The Oscar-winner, who was born in the Canary Islands, has spoken up on global issues before, signing an open letter calling for peace during a 2014 conflict between Israel and Hamas. He's also an environmental advocate, and spoke to the UN in 2019 about protecting the oceans.

"My mother educated me on the importance of treating all human beings equally, regardless of skin color, ethnicity, religion, nationality, socio and economic status, ability or sexuality," Bardem said. "Actions inform us and that alone interests me about people. That's why I have always been concerned about discrimination of any kind. That includes antisemitism and Islamophobia."

Bardem is married to Penélope Cruz, with whom he shares two children.

He said that beyond a fear that the framework of the Universal Declaration of Human Rights is in danger, he has seen the effects of the conflict up close and the promise of a different approach. Two of his close friends, one Israeli, one Palestinian, both lost daughters to violence years ago and have bonded together in their shared pain and desire to help create positive change.
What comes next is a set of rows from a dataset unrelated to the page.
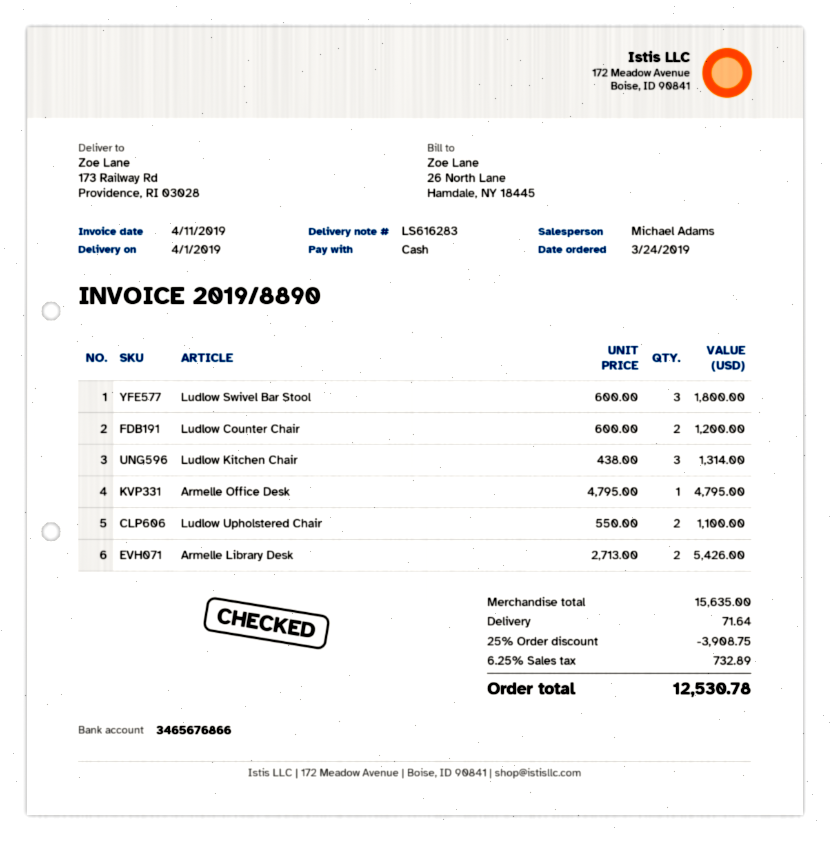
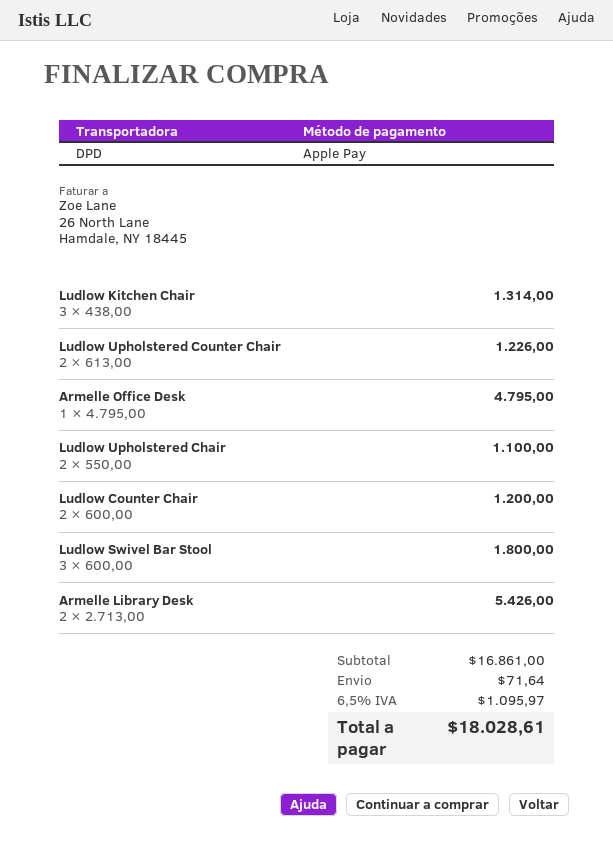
payment method: cash -> Apple Pay
Ludlow Upholstered Counter Chair: none -> 2 x 613.00 = 1226.00
subtotal: 15635.00 -> 16861.00
discount: 25% = 3908.75 -> none
tax: 6.25% = 732.89 -> 6.5% = 1095.97
total: 12530.78 -> 18028.61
Those fathers, Bassam Aramin and Rami Elhanan, are members of a nonprofit organization called The Parents Circle Families Forum that emphasizes reconciliation. They wrote a letter that Bardem shared: "What happened to us is like nuclear energy. You can use it for more destruction. Or you can use it to bring light. Losing your daughter is painful in both situations. But we love our life. We want to exist. So we use this pain to support change. To build bridges, not to dig graves."

Bardem added: "That’s what it should be about: Building bridges, not digging graves. That’s why it’s urgent and important."